[GIVEN RECORDS]

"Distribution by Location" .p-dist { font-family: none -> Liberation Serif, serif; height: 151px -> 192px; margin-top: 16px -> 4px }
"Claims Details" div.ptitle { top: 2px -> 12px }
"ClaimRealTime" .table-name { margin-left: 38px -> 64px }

==

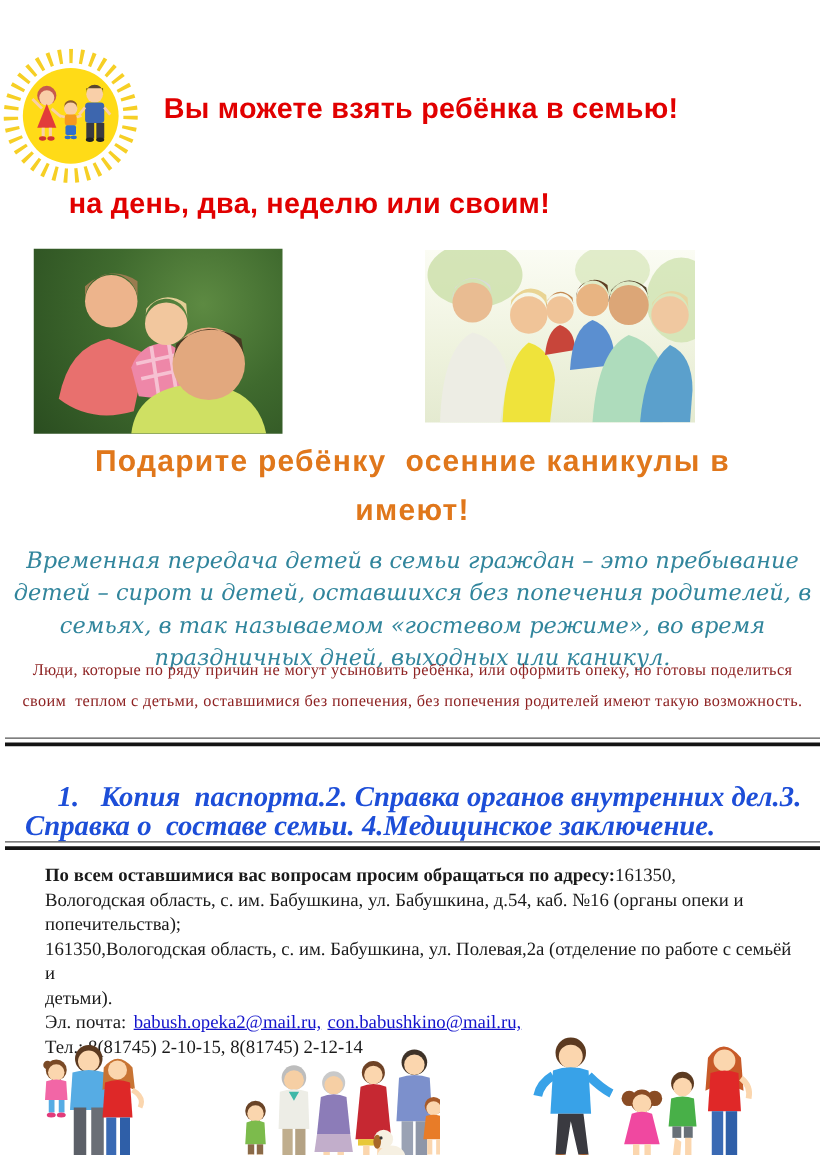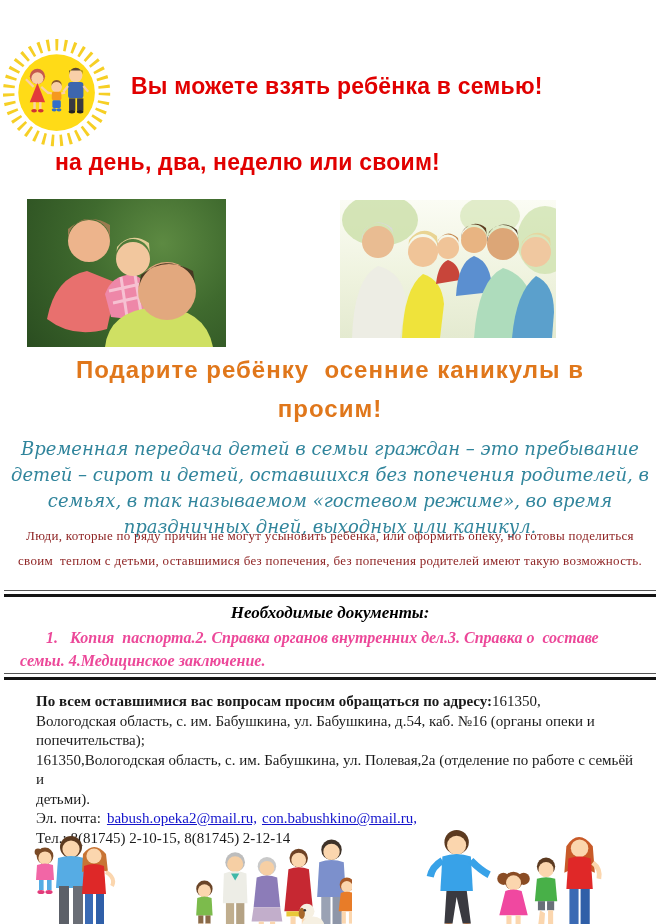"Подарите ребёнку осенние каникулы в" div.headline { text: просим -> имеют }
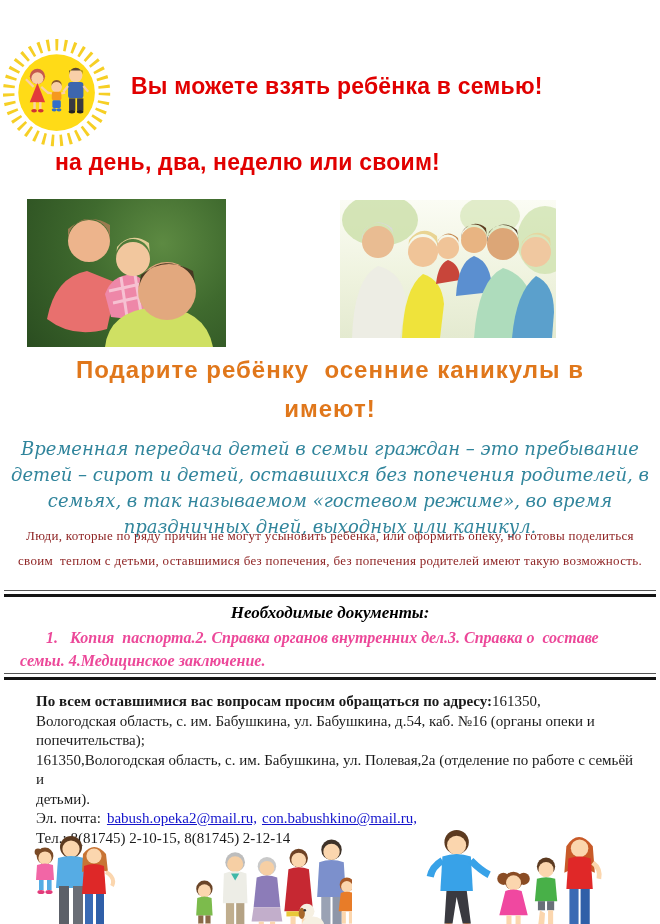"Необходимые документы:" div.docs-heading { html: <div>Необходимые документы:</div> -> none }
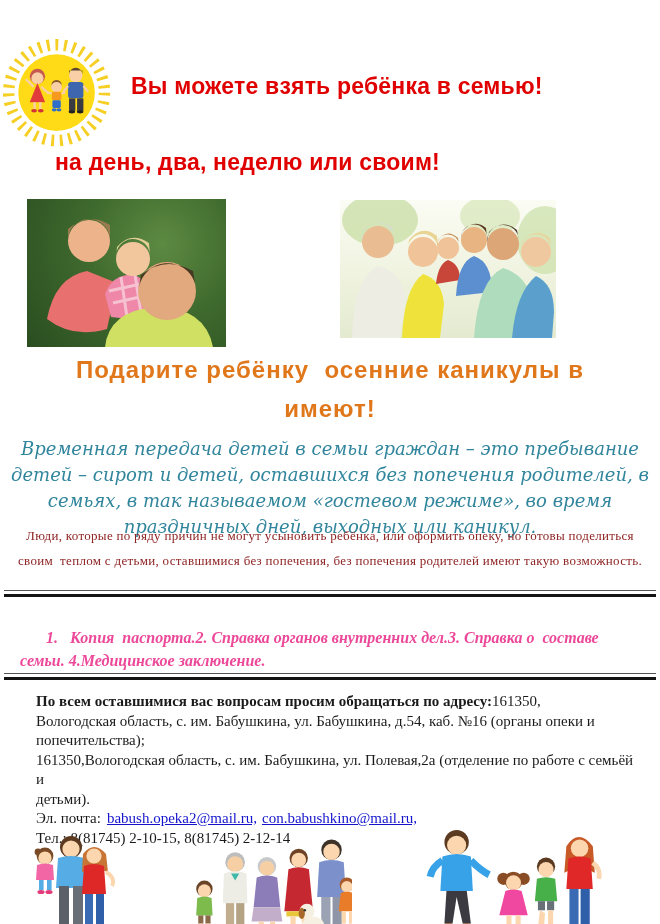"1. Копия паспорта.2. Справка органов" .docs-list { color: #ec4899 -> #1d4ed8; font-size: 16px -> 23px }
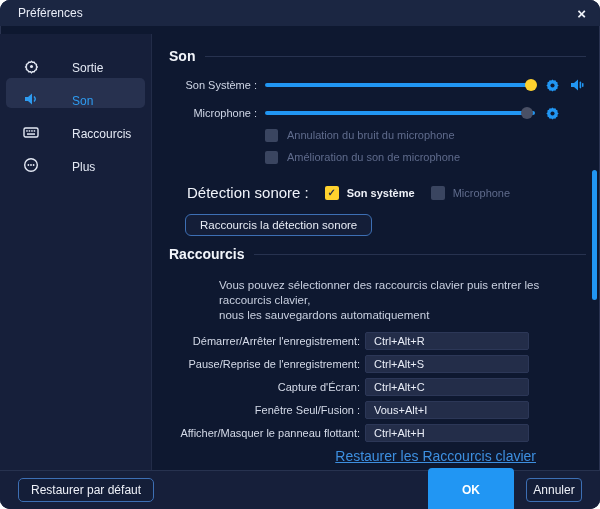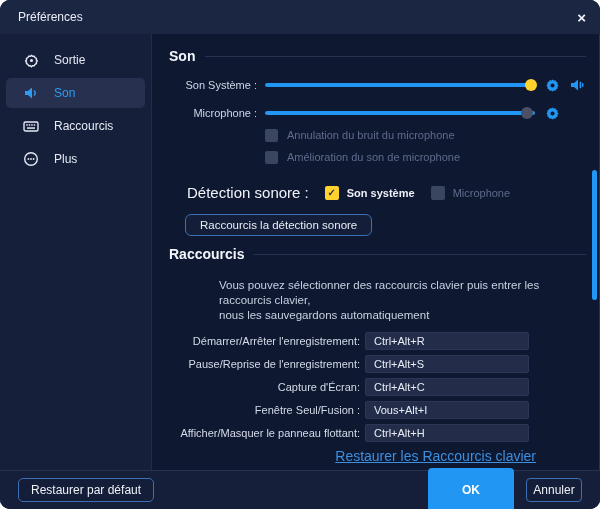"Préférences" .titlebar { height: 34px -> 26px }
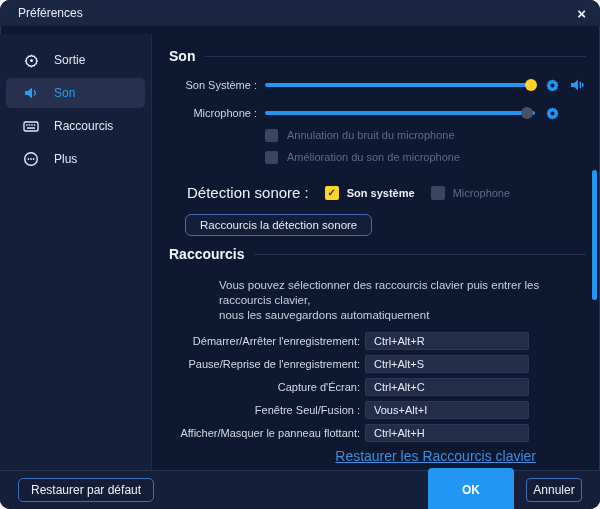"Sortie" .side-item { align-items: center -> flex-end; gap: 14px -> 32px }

[WHAT THE EXERCISE ASKS] In the listing, find every line with the word "margin" and return it.

[TASK RESPONSE]
"Distribution by Location" .p-dist { font-family: none -> Liberation Serif, serif; height: 151px -> 192px; margin-top: 16px -> 4px }
"ClaimRealTime" .table-name { margin-left: 38px -> 64px }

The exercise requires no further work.